How ChatOps Helps Us Streamline Our Work
These are unusual times. In a prior post entitled Replacing the Water Cooler, we wrote about the dramatic shift in sharing information for many people. We are a team distributed across the United States, Europe, and Australia. While we have been operating as a distributed organization for several years, the current environment feels very different. We check in with each other more often and have more live video discussions.
In this post, I briefly cover how we make use of chat. As a team spread across three continents, we are heavy users of Slack, Zoom, and GitHub. We adopted ChatOps from the very beginning of Atomist, influenced by my experience while working at GitHub, where the term ChatOps was coined.
It's all about taking action
Getting notifications from the services and systems you care about into chat is the starting point. To really improve how we work, we added support to act on that information in that same shared space where we see and discuss it.

For example, a simple notification of a new issue tells us the essentials — who created it or commented, issue number and title, the issue message or comment, repository, and a link back to the issue on GitHub. To remove the distance between the notification and action, we added support to comment, label, 👍, and close the issue right there in the message. This subtle addition cuts out dozens of trips per day to a browser tab for a simple click or comment.

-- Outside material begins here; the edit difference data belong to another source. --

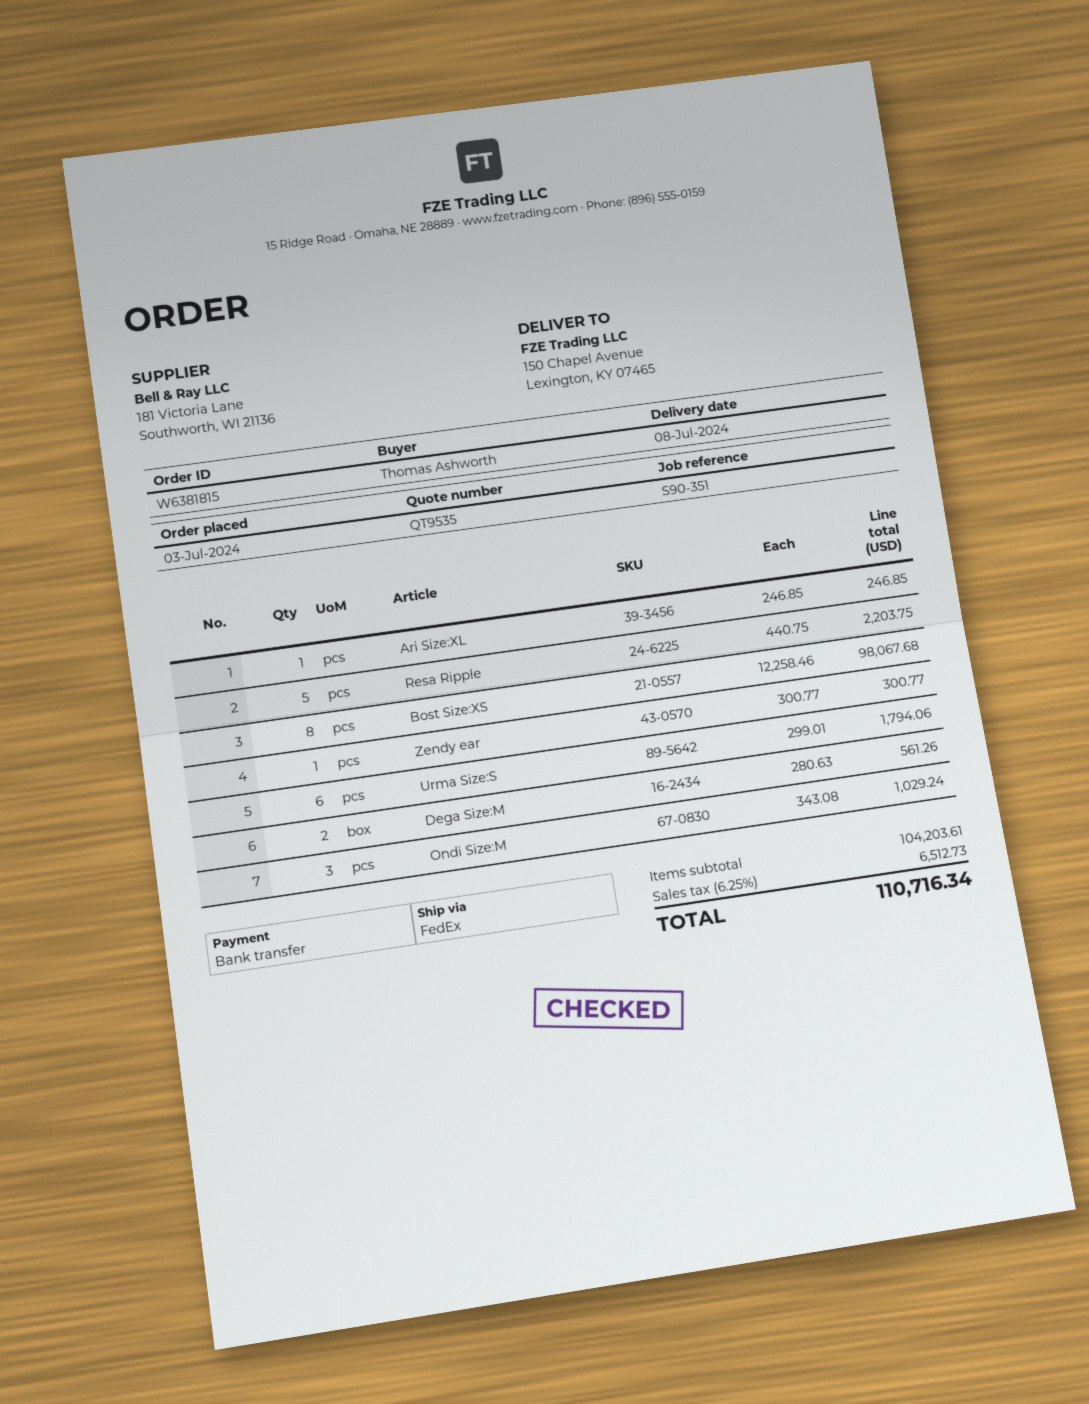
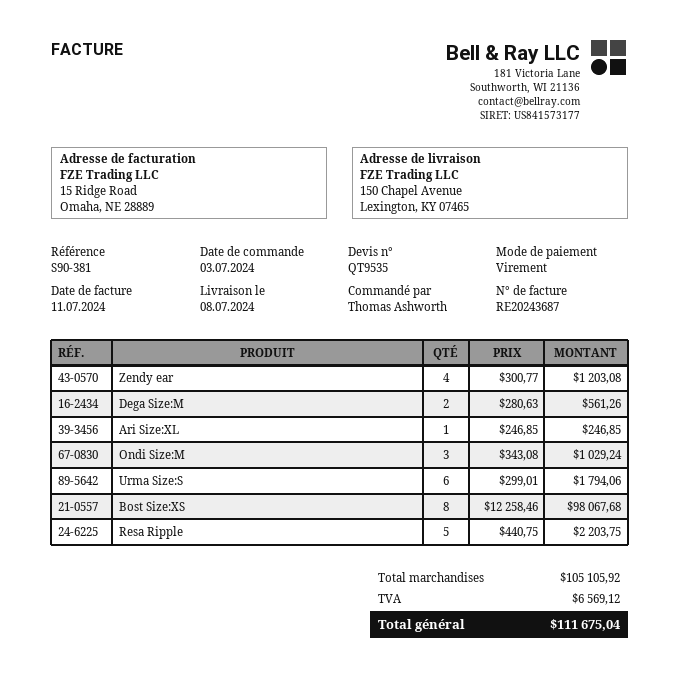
reference: S90-351 -> S90-381
Zendy ear: 1 x 300.77 = 300.77 -> 4 x 300.77 = 1203.08
subtotal: 104203.61 -> 105105.92
tax: 6512.73 -> 6569.12
total: 110716.34 -> 111675.04

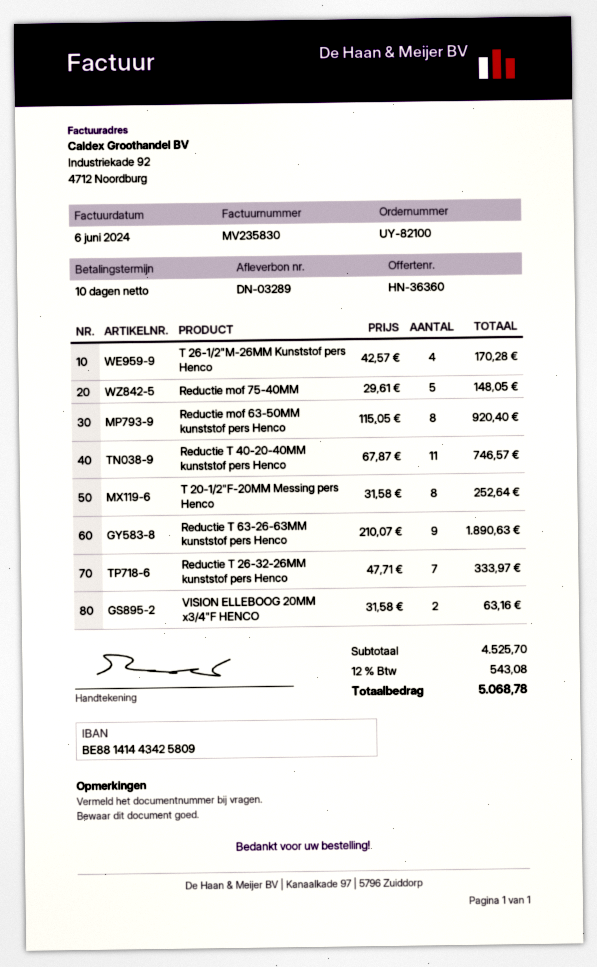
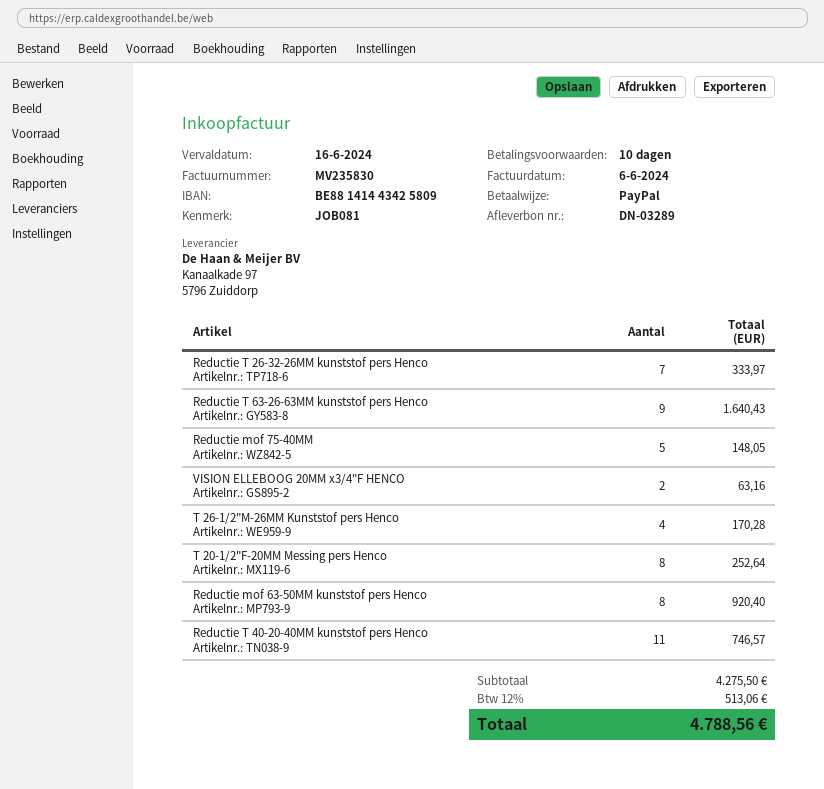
Reductie T 63-26-63MM kunststof pers Henco: 9 for 1890.63 -> 9 for 1640.43
subtotal: 4525.70 -> 4275.50
tax: 12% = 543.08 -> 12% = 513.06
total: 5068.78 -> 4788.56

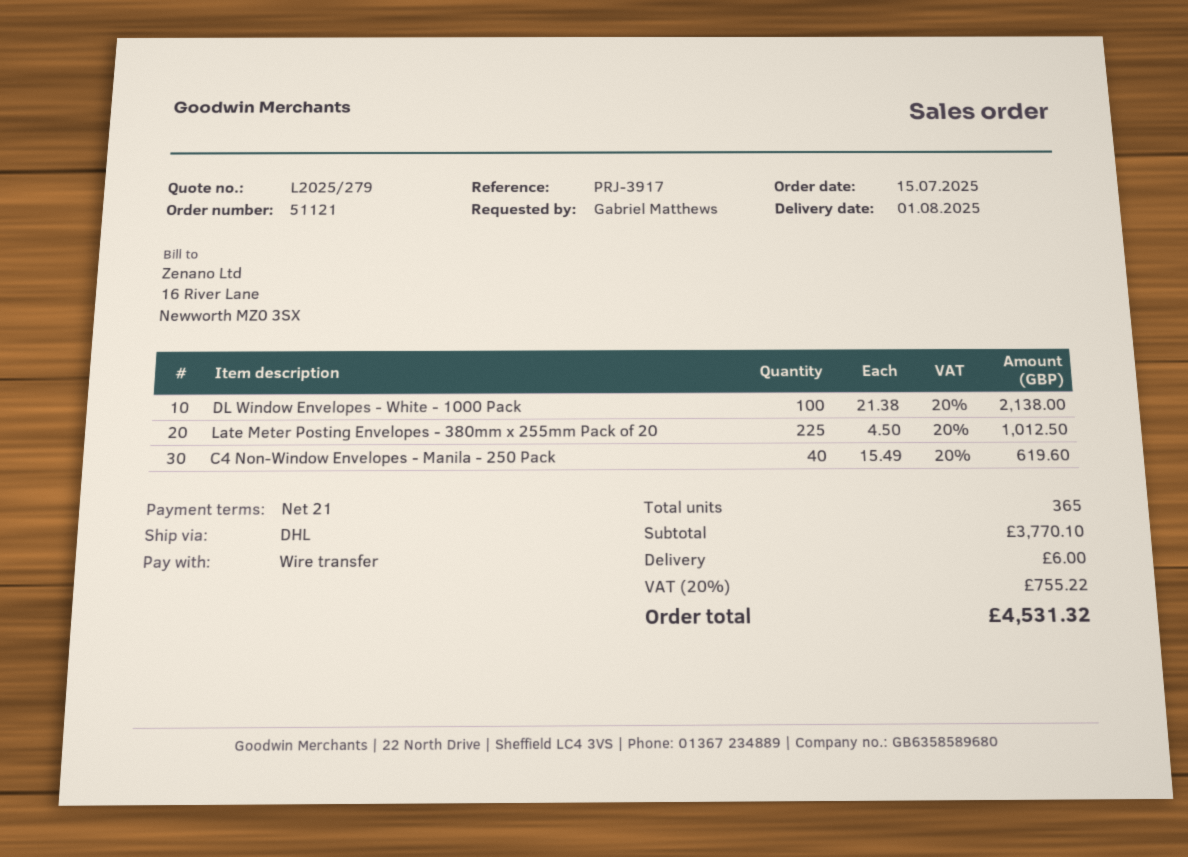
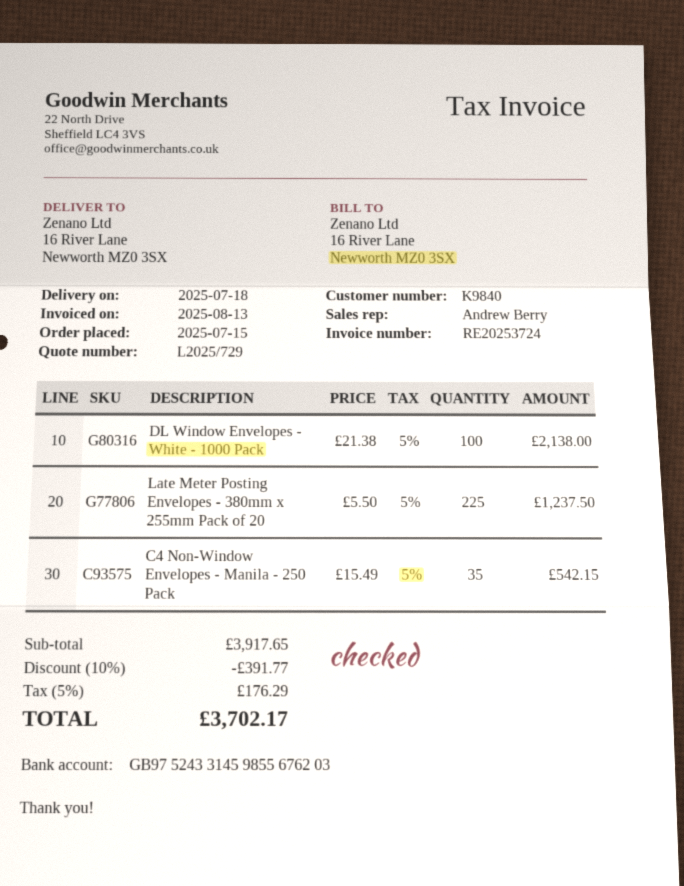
quote number: L2025/279 -> L2025/729
delivery date: 2025-08-01 -> 2025-07-18
Late Meter Posting Envelopes - 380mm x 255mm Pack of 20: 225 x 4.50 = 1012.50 -> 225 x 5.50 = 1237.50
C4 Non-Window Envelopes - Manila - 250 Pack: 40 x 15.49 = 619.60 -> 35 x 15.49 = 542.15
subtotal: 3770.10 -> 3917.65
discount: none -> 10% = 391.77
shipping: 6.00 -> none
tax: 20% = 755.22 -> 5% = 176.29
total: 4531.32 -> 3702.17

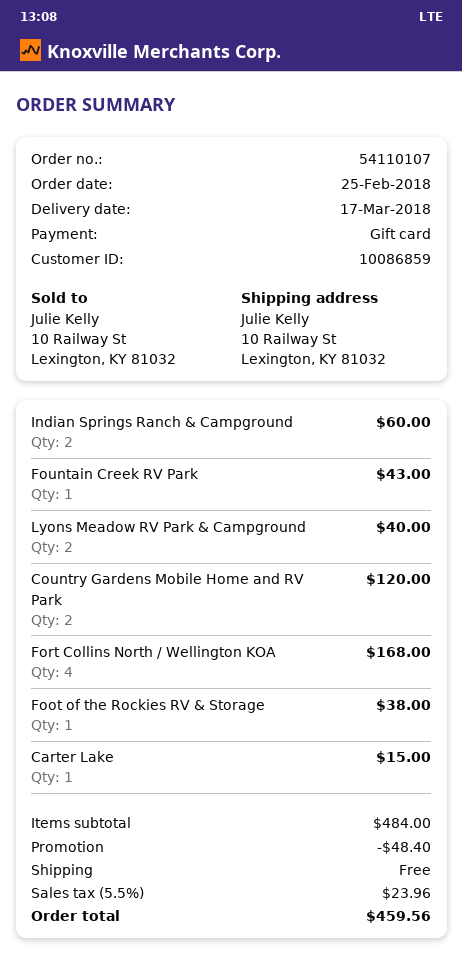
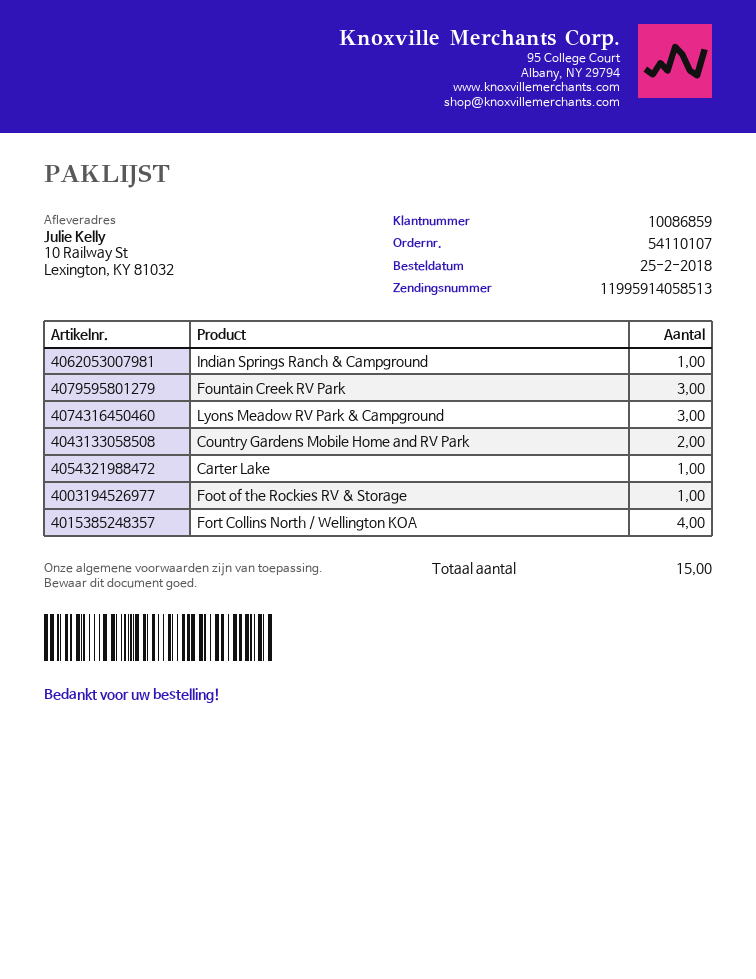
Indian Springs Ranch & Campground: 2 -> 1
Fountain Creek RV Park: 1 -> 3
Lyons Meadow RV Park & Campground: 2 -> 3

We learned the power of taking action in a chat channel so that you can discuss the issue at a more granular, real-time level in chat or simply because it's convenient and doesn't shift your focus away from a discussion.
GitHub Notifications
Over time, we grew a complete set of actionable notifications for core GitHub activities — issues, pushes, pull requests, and related actions like tagging and releasing. We recently made those available for anyone to use for free on our platform, provided as a package of automations we call Skills (currently in early access).
We use this same approach to attach actions to chat notifications for other activities we've automated, like this example of an Auto-rebase task that runs to keep branches attached to pull request up-to-date.

You're welcome to use our GitHub Notifications skill for yourself. Our new Skills platform is in early access — if you'd like an invitation, you can submit your information here or stay tuned to this blog for examples and upcoming ship details.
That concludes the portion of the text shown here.